7. After toasting the toast, place a small amount (~4 x 4 cm sq.) of the bread in your (or partners) mouth. Chew for 5 minutes but do not swallow the bread. Salivary amylase enzyme, found in your saliva, is used to break the bonds of starch into maltose.

 

 8. Place the chewed bread in a clean test tube and add 1 dropper full of “distilled water”.

 

 9. Add 3 drops of Lugol’s solution to the bread solution in the test tube and shake gently to mix. A gray to blue-black to dark purple coloration of the liquid indicates the presence of starch in that order of increasing strength.

 

* Answer lab report questions at this time followed by cleaning all the materials / glassware.

 

 

Testing For an Unknown Substance:

 

   1. Place a “dropper full” of the Unknown Substance (may be assigned) in “each” of 4 clean test tubes.

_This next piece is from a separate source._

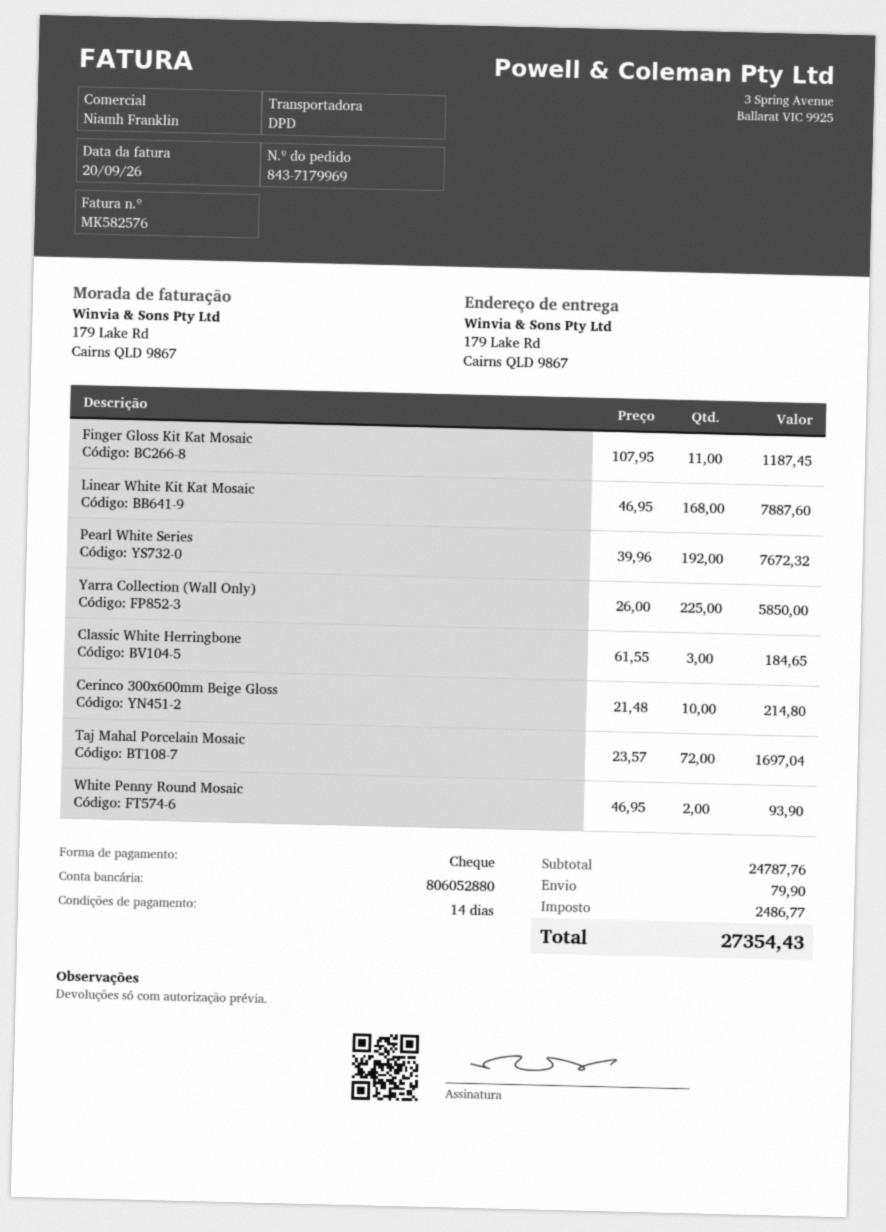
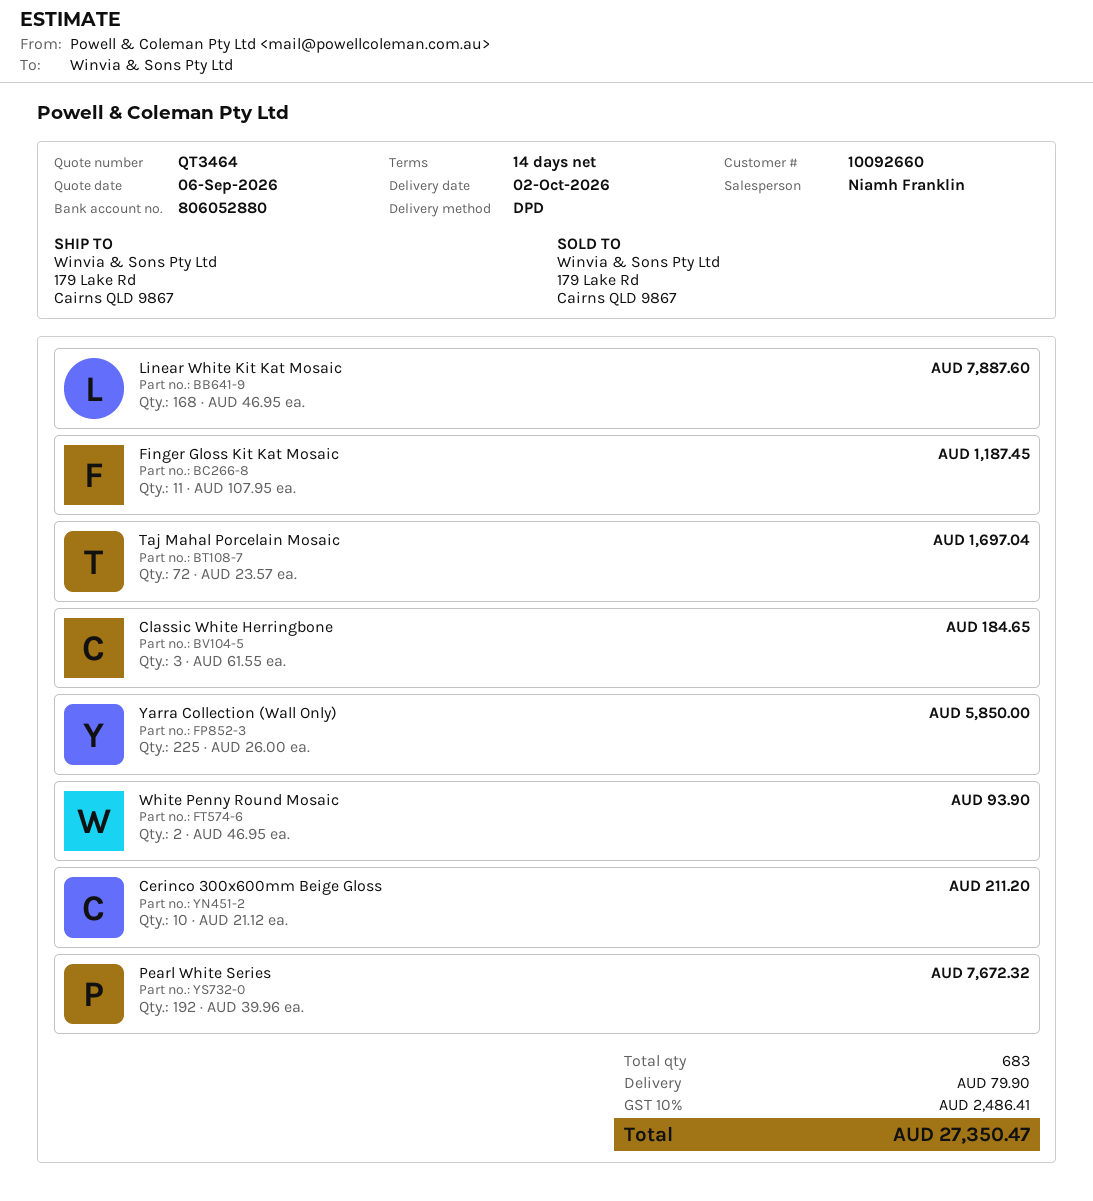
Cerinco 300x600mm Beige Gloss: 10 x 21.48 = 214.80 -> 10 x 21.12 = 211.20
tax: 2486.77 -> 2486.41
total: 27354.43 -> 27350.47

Label with tape the tubes as A-D. The test tube labels will be for the following:

 

(A.  lipids, B. proteins, and C. monosaccharides, D. polysaccharides)  

 

   2. Do the following for each and then compare your results with your previous data:

 

·         Lipids: Add a “dropper full” of unknown to (A) and then 5 drops of Sudan; observe

 

·         Proteins: Add a “dropper full” of unknown to (B) and then 5 drops of Biuret; observe

 

·         Monosaccharides: Add a “dropper full” of unknown to (C) and then 5 drops of Benedict’s; and place in hot water bath and observe (~1 minute)

 

·         Polysaccharides: Add a “dropper full” of unknown to (D) and then 5 drops of Lugol’s; observe

 

* Answer lab report questions at this time followed by cleaning all the materials / glassware.